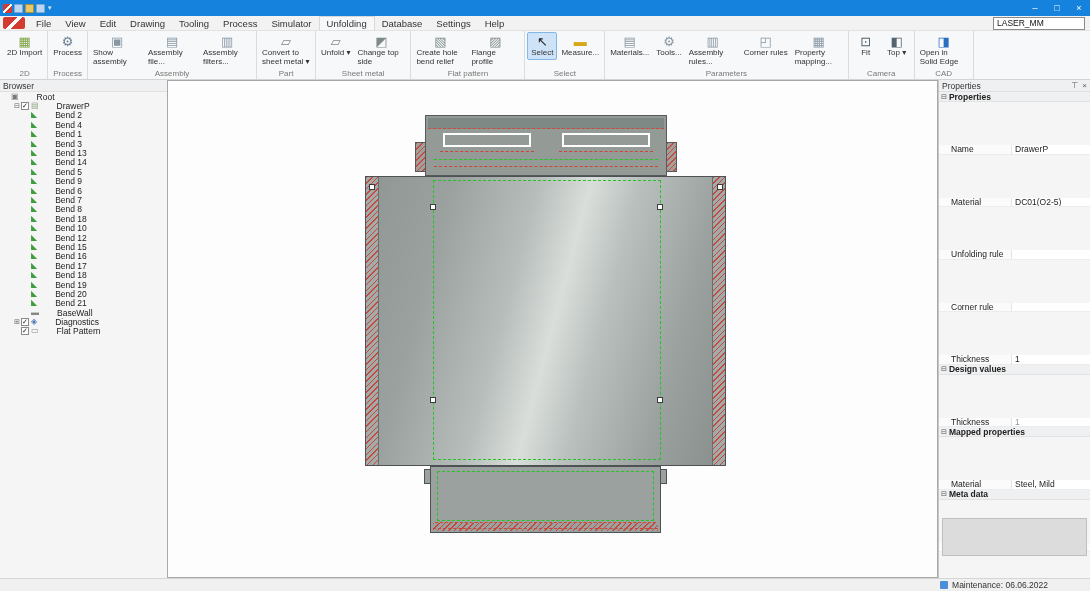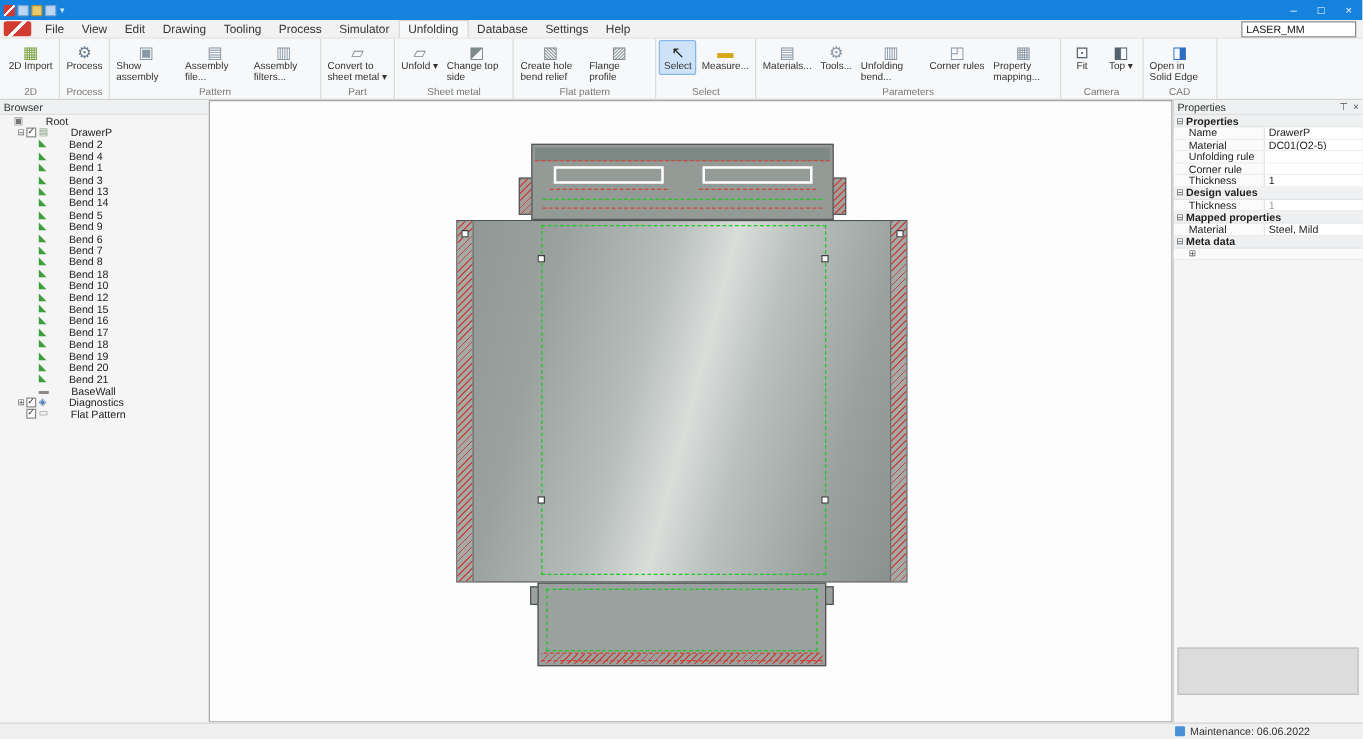--- a/index.html
+++ b/index.html
@@ -80,21 +80,21 @@
   .bf-red1{left:4px;right:4px;top:55px;height:0;border-top:1px dashed #d24335;}
   .bf-red2{left:2px;right:2px;top:61px;height:0;border-top:1px dashed #d24335;}
   .bf-hatch{left:2px;right:2px;bottom:1px;height:8px;
      background-image:repeating-linear-gradient(135deg,rgba(201,62,50,.9) 0 1px,rgba(0,0,0,0) 1px 4px);}
   .btab{top:2px;width:7px;height:15px;background:#9aa19e;border:1px solid #4f5254;}
   .btab.tl{left:-7px;} .btab.tr{right:-7px;}
 
   .props-panel{position:absolute;top:80px;right:0;width:152px;bottom:13px;background:#f5f5f5;border-left:1px solid #c6c6c6;}
   .psec{display:flex;align-items:center;height:10px;font-weight:bold;font-size:8.5px;background:#eef0f2;border-bottom:1px solid #e2e2e2;padding-left:2px;gap:2px;color:#222;}
   .pminus{font-size:7px;color:#555;font-weight:normal;}
-  .prow{display:flex;height:9.5px;align-items:center;border-bottom:1px solid #ececec;background:#fbfbfb;}
+  .prow{display:flex;height:9.5px;align-items:center;border-bottom:1px solid #ececec;background:#fbfbfb;margin-top:43px;}
   .plabel{width:72px;flex:0 0 72px;padding-left:12px;font-size:8.5px;color:#222;overflow:hidden;white-space:nowrap;}
   .pvalue{flex:1;font-size:8.5px;border-left:1px solid #e4e4e4;padding-left:3px;height:100%;display:flex;align-items:center;background:#fff;overflow:hidden;white-space:nowrap;}
   .pvalue.muted{color:#999;}
   .pplus{font-size:7px;color:#555;margin-left:12px;}
   .preview-box{position:absolute;left:3px;right:3px;bottom:22px;height:38px;background:#dcdcdc;border:1px solid #bfbfbf;}
 
   .statusbar{position:absolute;left:0;right:0;bottom:0;height:13px;background:#f0f0f0;border-top:1px solid #d5d5d5;display:flex;align-items:center;justify-content:flex-end;padding-right:42px;gap:4px;font-size:8.5px;color:#333;}
   .status-icon{width:8px;height:8px;background:#4a90d9;border-radius:1px;flex:0 0 8px;}
 </style>
 </head>
@@ -163,21 +163,21 @@
         </div>
         <div class="rbtn">
           <div class="ricon" style="color: rgb(138, 151, 165);">▤</div>
           <div class="rlabel">Assembly file...</div>
         </div>
         <div class="rbtn">
           <div class="ricon" style="color: rgb(138, 151, 165);">▥</div>
           <div class="rlabel">Assembly filters...</div>
         </div>
       </div>
-      <div class="glabel">Pattern</div>
+      <div class="glabel">Assembly</div>
     </div>
     <div class="rgroup">
       <div class="rbtns">
         <div class="rbtn">
           <div class="ricon" style="color: rgb(125, 138, 136);">▱</div>
           <div class="rlabel">Convert to sheet metal ▾</div>
         </div>
       </div>
       <div class="glabel">Part</div>
     </div>
@@ -225,21 +225,21 @@
         <div class="rbtn">
           <div class="ricon" style="color: rgb(138, 151, 165);">▤</div>
           <div class="rlabel">Materials...</div>
         </div>
         <div class="rbtn">
           <div class="ricon" style="color: rgb(138, 151, 165);">⚙</div>
           <div class="rlabel">Tools...</div>
         </div>
         <div class="rbtn">
           <div class="ricon" style="color: rgb(138, 151, 165);">▥</div>
-          <div class="rlabel">Unfolding bend...</div>
+          <div class="rlabel">Assembly rules...</div>
         </div>
         <div class="rbtn">
           <div class="ricon" style="color: rgb(138, 151, 165);">◰</div>
           <div class="rlabel">Corner rules</div>
         </div>
         <div class="rbtn">
           <div class="ricon" style="color: rgb(138, 151, 165);">▦</div>
           <div class="rlabel">Property mapping...</div>
         </div>
       </div>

■ TASK ITEM: Nothing but the pictures may be dropped; restate the material word for word.

■ ANSWER BOX:
--- a/index.html
+++ b/index.html
@@ -80,21 +80,21 @@
   .bf-red1{left:4px;right:4px;top:55px;height:0;border-top:1px dashed #d24335;}
   .bf-red2{left:2px;right:2px;top:61px;height:0;border-top:1px dashed #d24335;}
   .bf-hatch{left:2px;right:2px;bottom:1px;height:8px;
      background-image:repeating-linear-gradient(135deg,rgba(201,62,50,.9) 0 1px,rgba(0,0,0,0) 1px 4px);}
   .btab{top:2px;width:7px;height:15px;background:#9aa19e;border:1px solid #4f5254;}
   .btab.tl{left:-7px;} .btab.tr{right:-7px;}
 
   .props-panel{position:absolute;top:80px;right:0;width:152px;bottom:13px;background:#f5f5f5;border-left:1px solid #c6c6c6;}
   .psec{display:flex;align-items:center;height:10px;font-weight:bold;font-size:8.5px;background:#eef0f2;border-bottom:1px solid #e2e2e2;padding-left:2px;gap:2px;color:#222;}
   .pminus{font-size:7px;color:#555;font-weight:normal;}
-  .prow{display:flex;height:9.5px;align-items:center;border-bottom:1px solid #ececec;background:#fbfbfb;}
+  .prow{display:flex;height:9.5px;align-items:center;border-bottom:1px solid #ececec;background:#fbfbfb;margin-top:43px;}
   .plabel{width:72px;flex:0 0 72px;padding-left:12px;font-size:8.5px;color:#222;overflow:hidden;white-space:nowrap;}
   .pvalue{flex:1;font-size:8.5px;border-left:1px solid #e4e4e4;padding-left:3px;height:100%;display:flex;align-items:center;background:#fff;overflow:hidden;white-space:nowrap;}
   .pvalue.muted{color:#999;}
   .pplus{font-size:7px;color:#555;margin-left:12px;}
   .preview-box{position:absolute;left:3px;right:3px;bottom:22px;height:38px;background:#dcdcdc;border:1px solid #bfbfbf;}
 
   .statusbar{position:absolute;left:0;right:0;bottom:0;height:13px;background:#f0f0f0;border-top:1px solid #d5d5d5;display:flex;align-items:center;justify-content:flex-end;padding-right:42px;gap:4px;font-size:8.5px;color:#333;}
   .status-icon{width:8px;height:8px;background:#4a90d9;border-radius:1px;flex:0 0 8px;}
 </style>
 </head>
@@ -163,21 +163,21 @@
         </div>
         <div class="rbtn">
           <div class="ricon" style="color: rgb(138, 151, 165);">▤</div>
           <div class="rlabel">Assembly file...</div>
         </div>
         <div class="rbtn">
           <div class="ricon" style="color: rgb(138, 151, 165);">▥</div>
           <div class="rlabel">Assembly filters...</div>
         </div>
       </div>
-      <div class="glabel">Pattern</div>
+      <div class="glabel">Assembly</div>
     </div>
     <div class="rgroup">
       <div class="rbtns">
         <div class="rbtn">
           <div class="ricon" style="color: rgb(125, 138, 136);">▱</div>
           <div class="rlabel">Convert to sheet metal ▾</div>
         </div>
       </div>
       <div class="glabel">Part</div>
     </div>
@@ -225,21 +225,21 @@
         <div class="rbtn">
           <div class="ricon" style="color: rgb(138, 151, 165);">▤</div>
           <div class="rlabel">Materials...</div>
         </div>
         <div class="rbtn">
           <div class="ricon" style="color: rgb(138, 151, 165);">⚙</div>
           <div class="rlabel">Tools...</div>
         </div>
         <div class="rbtn">
           <div class="ricon" style="color: rgb(138, 151, 165);">▥</div>
-          <div class="rlabel">Unfolding bend...</div>
+          <div class="rlabel">Assembly rules...</div>
         </div>
         <div class="rbtn">
           <div class="ricon" style="color: rgb(138, 151, 165);">◰</div>
           <div class="rlabel">Corner rules</div>
         </div>
         <div class="rbtn">
           <div class="ricon" style="color: rgb(138, 151, 165);">▦</div>
           <div class="rlabel">Property mapping...</div>
         </div>
       </div>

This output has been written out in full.